*** Opening of Given records ***
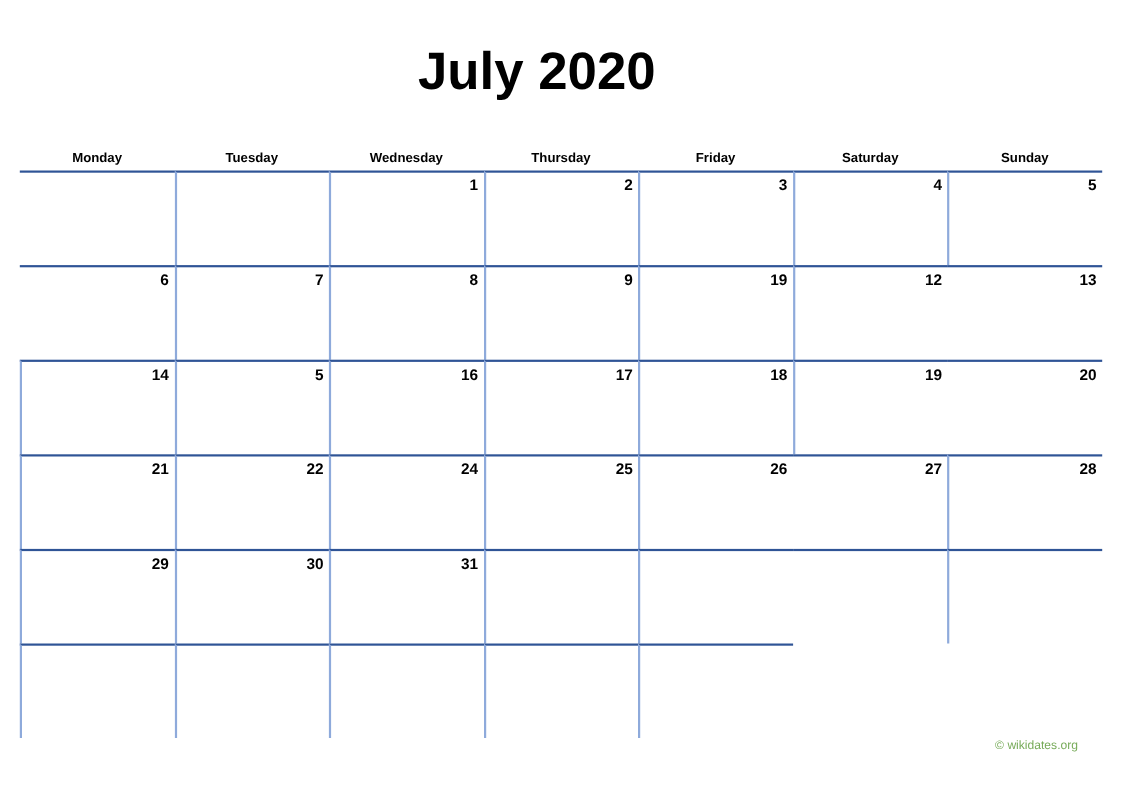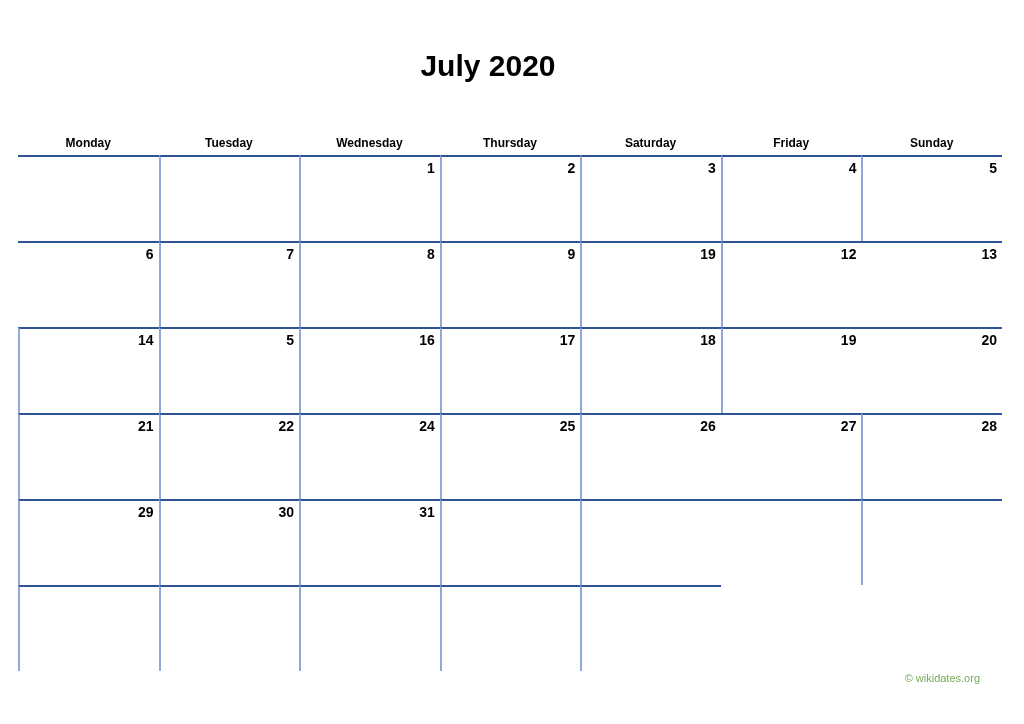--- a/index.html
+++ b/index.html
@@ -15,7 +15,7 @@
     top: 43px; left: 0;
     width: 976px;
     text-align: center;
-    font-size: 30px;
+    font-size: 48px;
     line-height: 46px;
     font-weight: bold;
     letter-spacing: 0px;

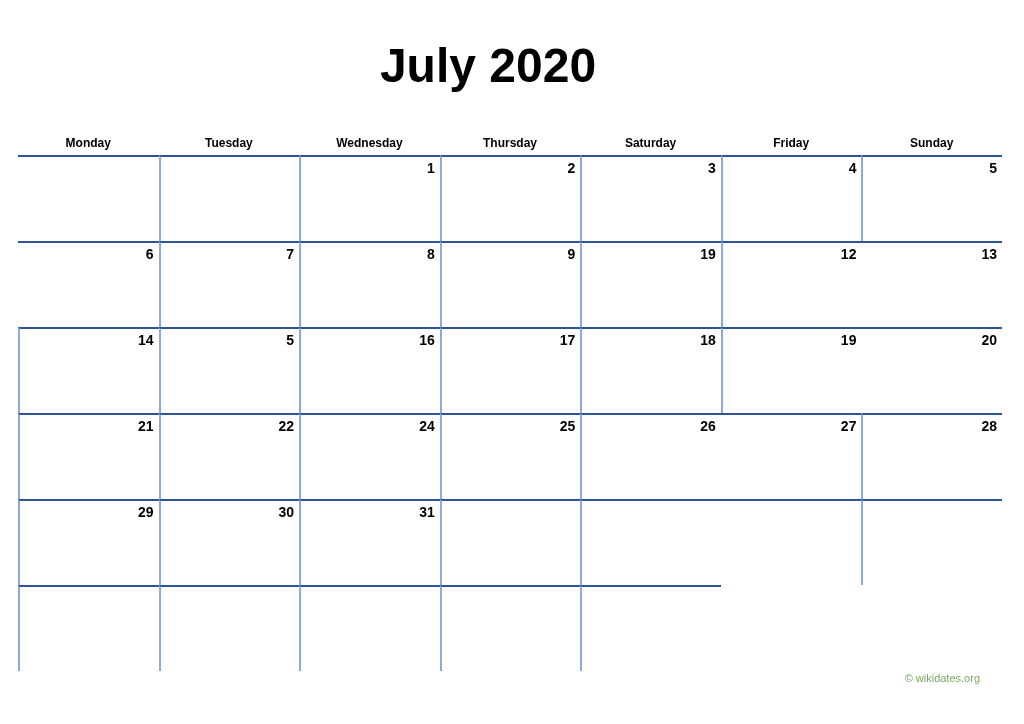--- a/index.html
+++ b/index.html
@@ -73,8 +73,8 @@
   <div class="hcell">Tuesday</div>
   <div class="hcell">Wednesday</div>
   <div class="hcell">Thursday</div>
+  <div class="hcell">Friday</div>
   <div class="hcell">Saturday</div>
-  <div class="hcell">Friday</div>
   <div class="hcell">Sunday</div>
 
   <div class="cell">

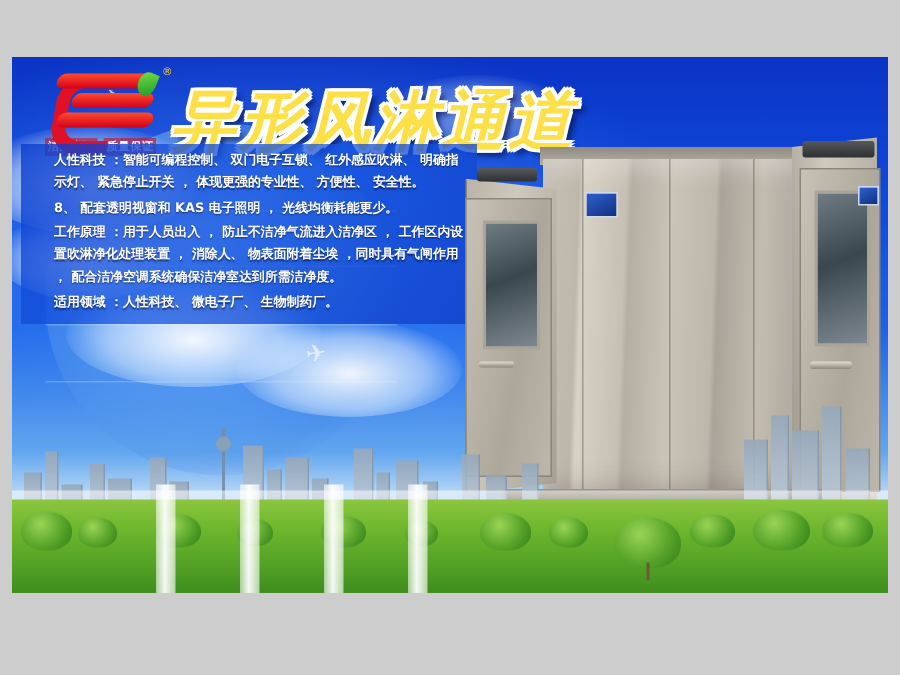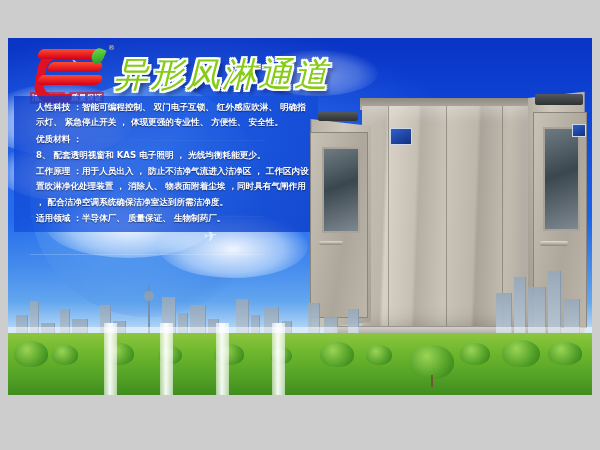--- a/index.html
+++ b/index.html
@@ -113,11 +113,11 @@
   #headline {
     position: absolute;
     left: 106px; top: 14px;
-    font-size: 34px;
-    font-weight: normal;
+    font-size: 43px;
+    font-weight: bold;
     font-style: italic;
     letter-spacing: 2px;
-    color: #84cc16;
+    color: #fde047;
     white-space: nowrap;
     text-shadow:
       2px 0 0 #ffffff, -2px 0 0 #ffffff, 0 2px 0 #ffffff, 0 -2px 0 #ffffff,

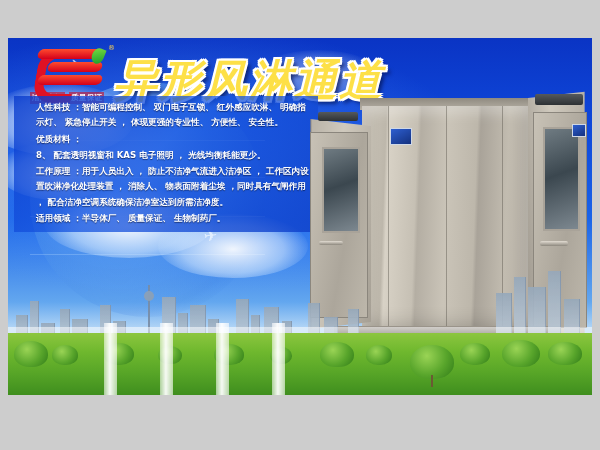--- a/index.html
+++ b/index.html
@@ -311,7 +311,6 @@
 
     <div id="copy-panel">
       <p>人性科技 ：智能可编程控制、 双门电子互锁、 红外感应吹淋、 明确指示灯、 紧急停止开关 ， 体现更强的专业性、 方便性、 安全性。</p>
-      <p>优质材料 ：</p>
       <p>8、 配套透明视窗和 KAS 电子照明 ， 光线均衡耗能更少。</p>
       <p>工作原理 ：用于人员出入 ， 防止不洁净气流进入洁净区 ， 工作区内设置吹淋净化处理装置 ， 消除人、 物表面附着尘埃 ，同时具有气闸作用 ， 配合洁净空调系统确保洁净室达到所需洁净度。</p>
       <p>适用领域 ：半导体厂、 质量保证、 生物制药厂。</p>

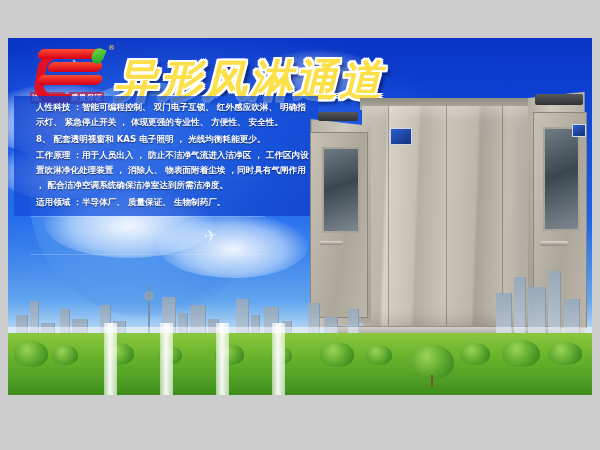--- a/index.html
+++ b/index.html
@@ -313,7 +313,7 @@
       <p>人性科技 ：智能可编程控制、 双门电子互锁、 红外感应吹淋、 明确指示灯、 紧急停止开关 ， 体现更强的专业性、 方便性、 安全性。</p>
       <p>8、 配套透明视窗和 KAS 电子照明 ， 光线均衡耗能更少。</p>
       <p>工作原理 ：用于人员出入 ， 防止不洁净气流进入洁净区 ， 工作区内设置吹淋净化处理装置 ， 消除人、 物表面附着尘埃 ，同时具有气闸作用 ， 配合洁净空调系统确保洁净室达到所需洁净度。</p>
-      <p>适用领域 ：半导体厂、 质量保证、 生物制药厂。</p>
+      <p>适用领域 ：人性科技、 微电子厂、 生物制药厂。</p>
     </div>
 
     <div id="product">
*** Close of Given records ***
*** Opening of Given records ***
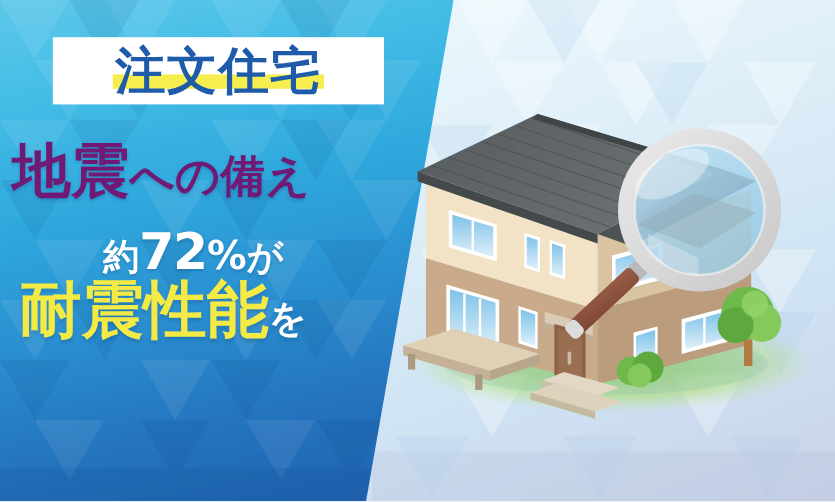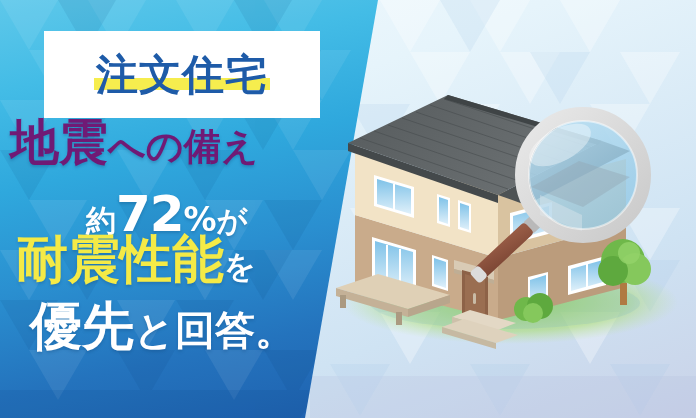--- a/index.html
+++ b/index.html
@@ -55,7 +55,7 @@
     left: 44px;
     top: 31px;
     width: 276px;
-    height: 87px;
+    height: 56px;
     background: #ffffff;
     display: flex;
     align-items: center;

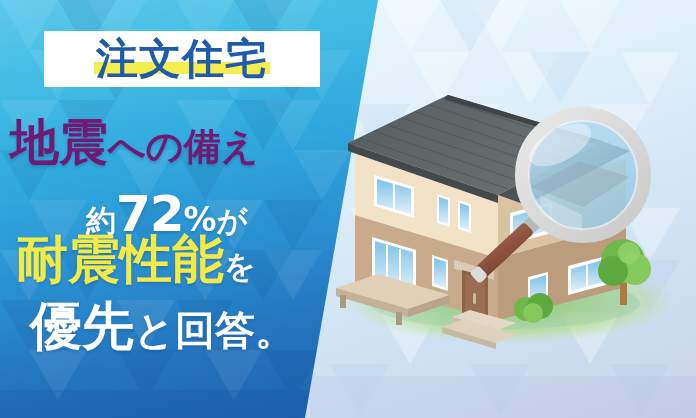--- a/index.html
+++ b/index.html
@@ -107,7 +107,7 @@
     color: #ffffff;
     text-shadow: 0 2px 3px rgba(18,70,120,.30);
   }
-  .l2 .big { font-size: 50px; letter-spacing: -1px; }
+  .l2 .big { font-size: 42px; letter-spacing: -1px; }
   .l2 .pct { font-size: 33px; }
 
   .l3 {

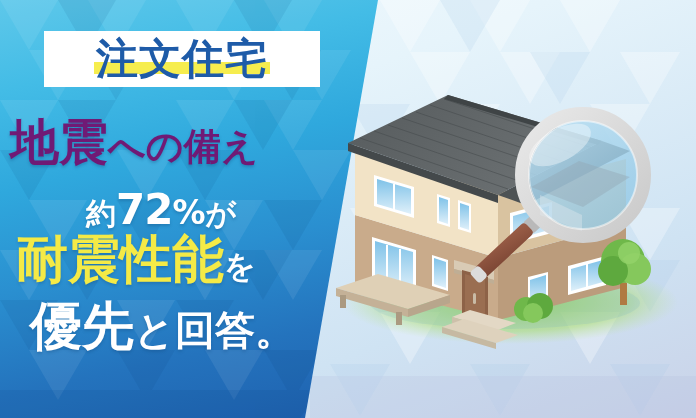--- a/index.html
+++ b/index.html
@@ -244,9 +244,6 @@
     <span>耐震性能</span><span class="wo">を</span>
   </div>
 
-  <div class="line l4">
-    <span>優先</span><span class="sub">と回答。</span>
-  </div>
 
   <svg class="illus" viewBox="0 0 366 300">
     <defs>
*** Close of Given records ***
*** Opening of Given records ***
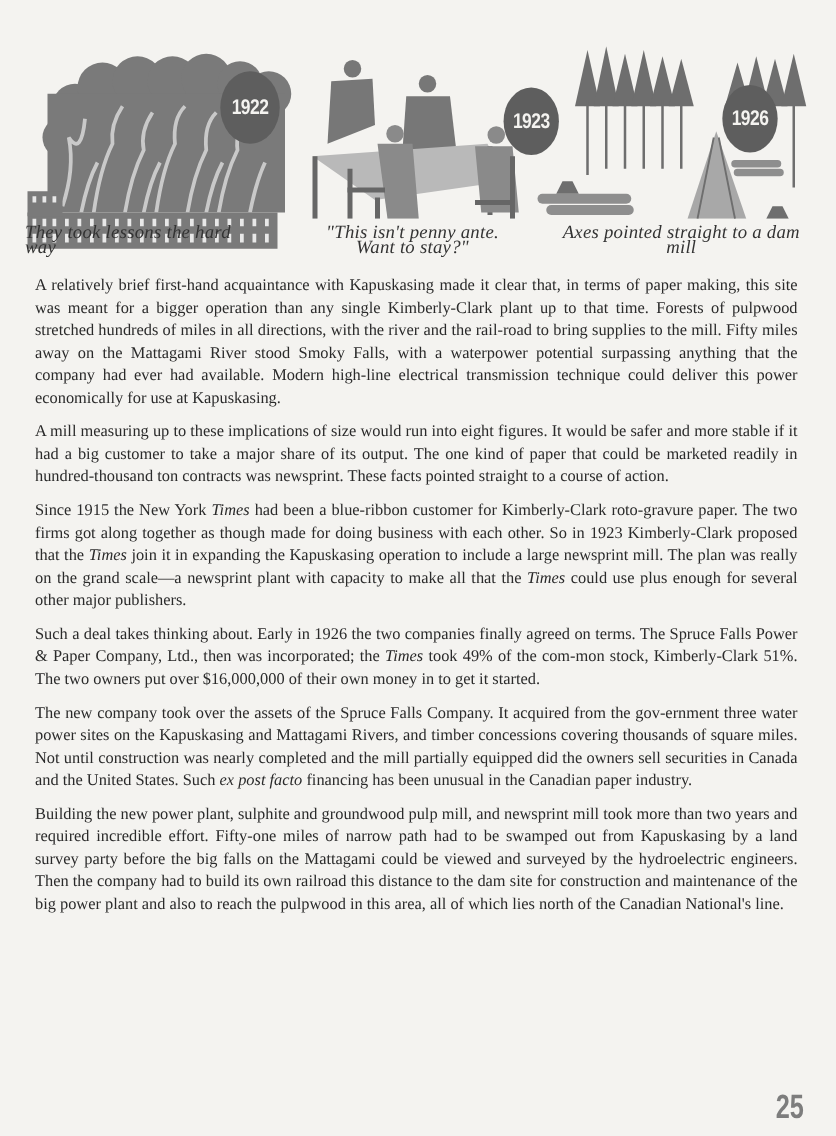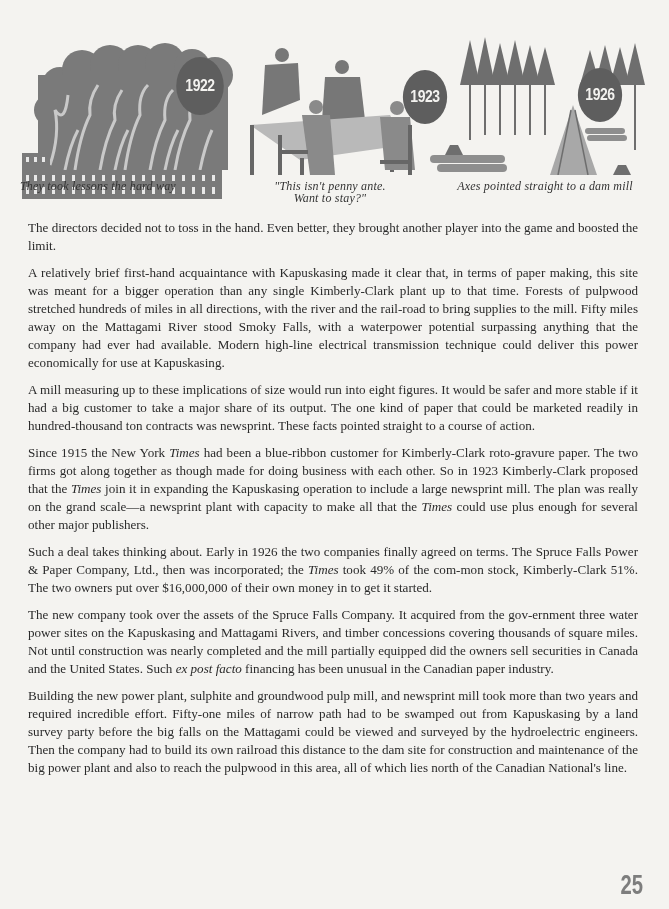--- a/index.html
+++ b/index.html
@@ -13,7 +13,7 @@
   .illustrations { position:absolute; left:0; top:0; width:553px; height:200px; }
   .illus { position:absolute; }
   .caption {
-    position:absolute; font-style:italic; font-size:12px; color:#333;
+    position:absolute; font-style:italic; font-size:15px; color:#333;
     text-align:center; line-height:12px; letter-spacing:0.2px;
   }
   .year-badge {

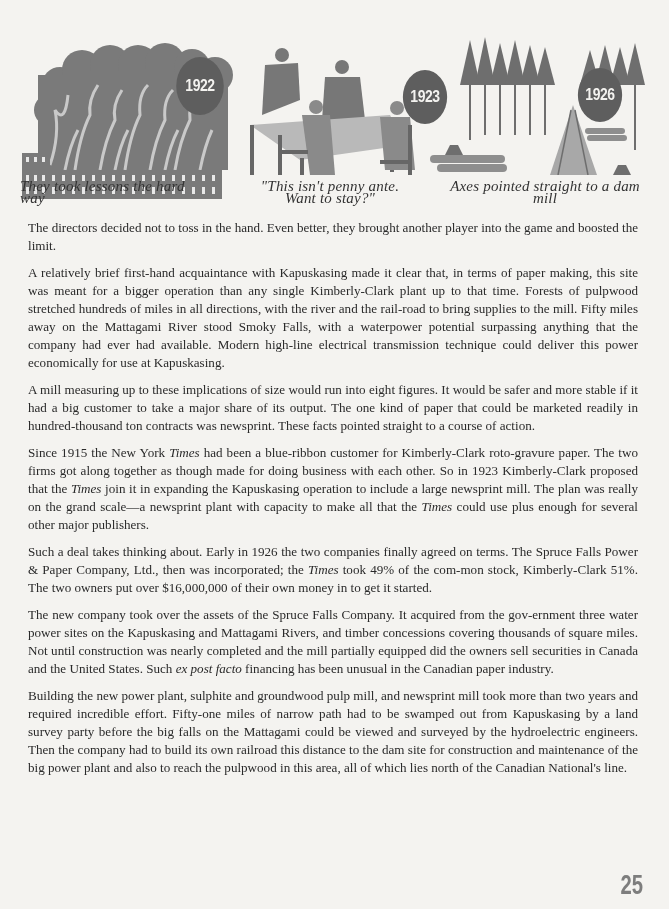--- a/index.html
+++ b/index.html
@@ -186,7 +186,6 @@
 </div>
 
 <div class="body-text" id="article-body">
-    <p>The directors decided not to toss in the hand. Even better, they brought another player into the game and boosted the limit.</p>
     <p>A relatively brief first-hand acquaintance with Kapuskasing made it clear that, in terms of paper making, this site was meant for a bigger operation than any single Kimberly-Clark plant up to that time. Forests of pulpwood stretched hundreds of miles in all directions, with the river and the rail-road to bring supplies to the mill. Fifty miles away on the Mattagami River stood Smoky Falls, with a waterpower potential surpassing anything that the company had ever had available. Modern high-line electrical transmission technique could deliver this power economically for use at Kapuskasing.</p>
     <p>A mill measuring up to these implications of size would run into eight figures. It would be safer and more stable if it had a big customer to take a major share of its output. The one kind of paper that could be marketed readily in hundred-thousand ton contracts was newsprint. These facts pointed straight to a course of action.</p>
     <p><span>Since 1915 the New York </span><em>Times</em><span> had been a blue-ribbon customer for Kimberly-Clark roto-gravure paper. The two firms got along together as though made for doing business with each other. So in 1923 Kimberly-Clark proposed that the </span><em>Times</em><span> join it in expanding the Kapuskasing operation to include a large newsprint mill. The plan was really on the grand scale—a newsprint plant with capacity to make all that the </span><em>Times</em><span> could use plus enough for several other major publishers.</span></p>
*** Close of Given records ***
• _Exercise requirements_:
In the entries above, how many lines hold the word "shadow"? Answer with the number only.

• _Task result_:
2